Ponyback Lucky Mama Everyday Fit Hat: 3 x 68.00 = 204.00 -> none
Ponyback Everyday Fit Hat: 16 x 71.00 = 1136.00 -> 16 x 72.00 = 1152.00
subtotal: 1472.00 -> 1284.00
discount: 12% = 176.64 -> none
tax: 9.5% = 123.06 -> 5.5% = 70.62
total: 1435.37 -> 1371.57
####
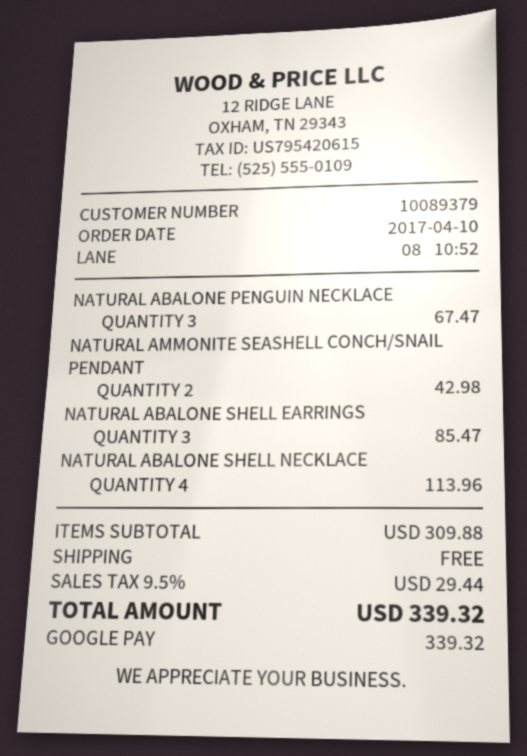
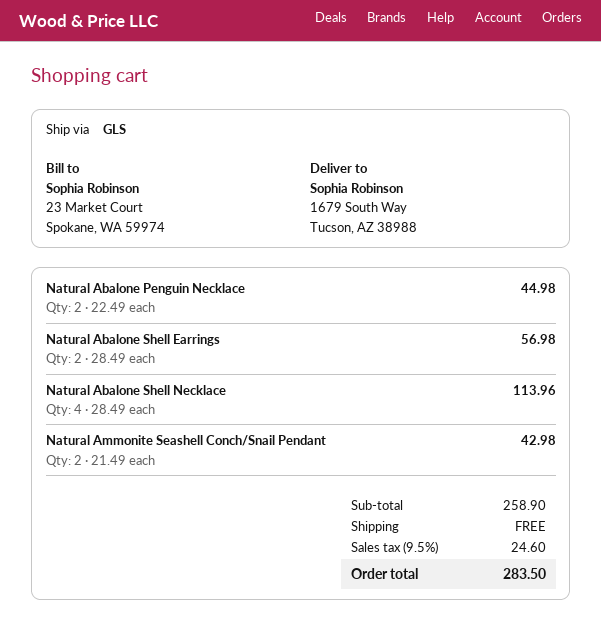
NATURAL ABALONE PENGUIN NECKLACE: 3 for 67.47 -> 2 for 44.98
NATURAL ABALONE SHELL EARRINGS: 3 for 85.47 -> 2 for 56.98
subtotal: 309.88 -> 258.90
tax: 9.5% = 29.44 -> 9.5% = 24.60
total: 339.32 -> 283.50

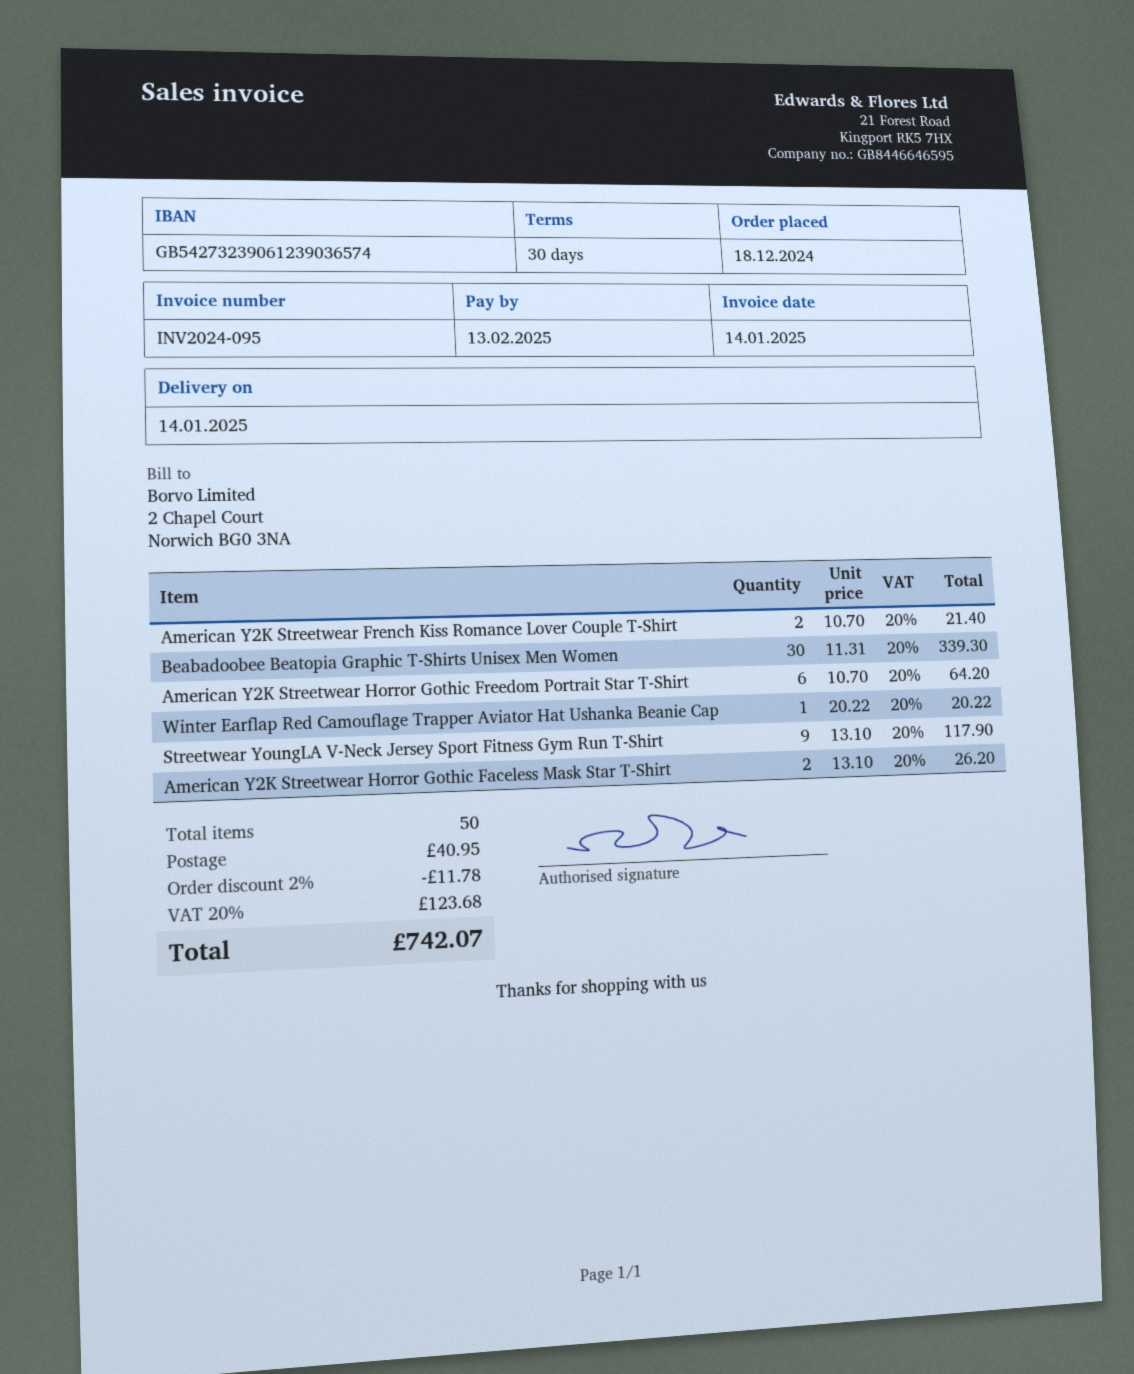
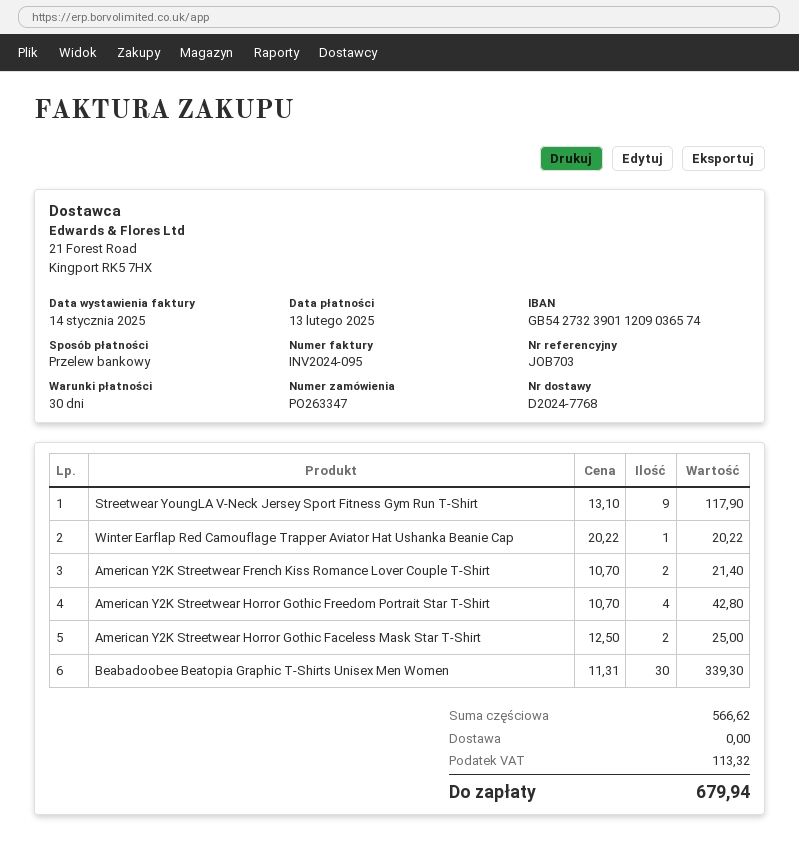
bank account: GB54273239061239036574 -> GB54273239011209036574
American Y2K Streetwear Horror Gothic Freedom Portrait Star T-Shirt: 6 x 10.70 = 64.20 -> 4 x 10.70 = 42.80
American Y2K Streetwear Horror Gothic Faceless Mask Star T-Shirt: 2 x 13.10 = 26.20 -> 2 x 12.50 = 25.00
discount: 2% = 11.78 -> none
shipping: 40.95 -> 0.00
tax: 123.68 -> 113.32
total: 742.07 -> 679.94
####
Task to carry out:
Using the listing above, repeat word for word each line from the one with "tax: 9.5% = 29.44 -> 9.5% = 24.60" down to the one with "total: 742.07 -> 679.94", both included. Omit all pictures.

Solution to this task:
tax: 9.5% = 29.44 -> 9.5% = 24.60
total: 339.32 -> 283.50

bank account: GB54273239061239036574 -> GB54273239011209036574
American Y2K Streetwear Horror Gothic Freedom Portrait Star T-Shirt: 6 x 10.70 = 64.20 -> 4 x 10.70 = 42.80
American Y2K Streetwear Horror Gothic Faceless Mask Star T-Shirt: 2 x 13.10 = 26.20 -> 2 x 12.50 = 25.00
discount: 2% = 11.78 -> none
shipping: 40.95 -> 0.00
tax: 123.68 -> 113.32
total: 742.07 -> 679.94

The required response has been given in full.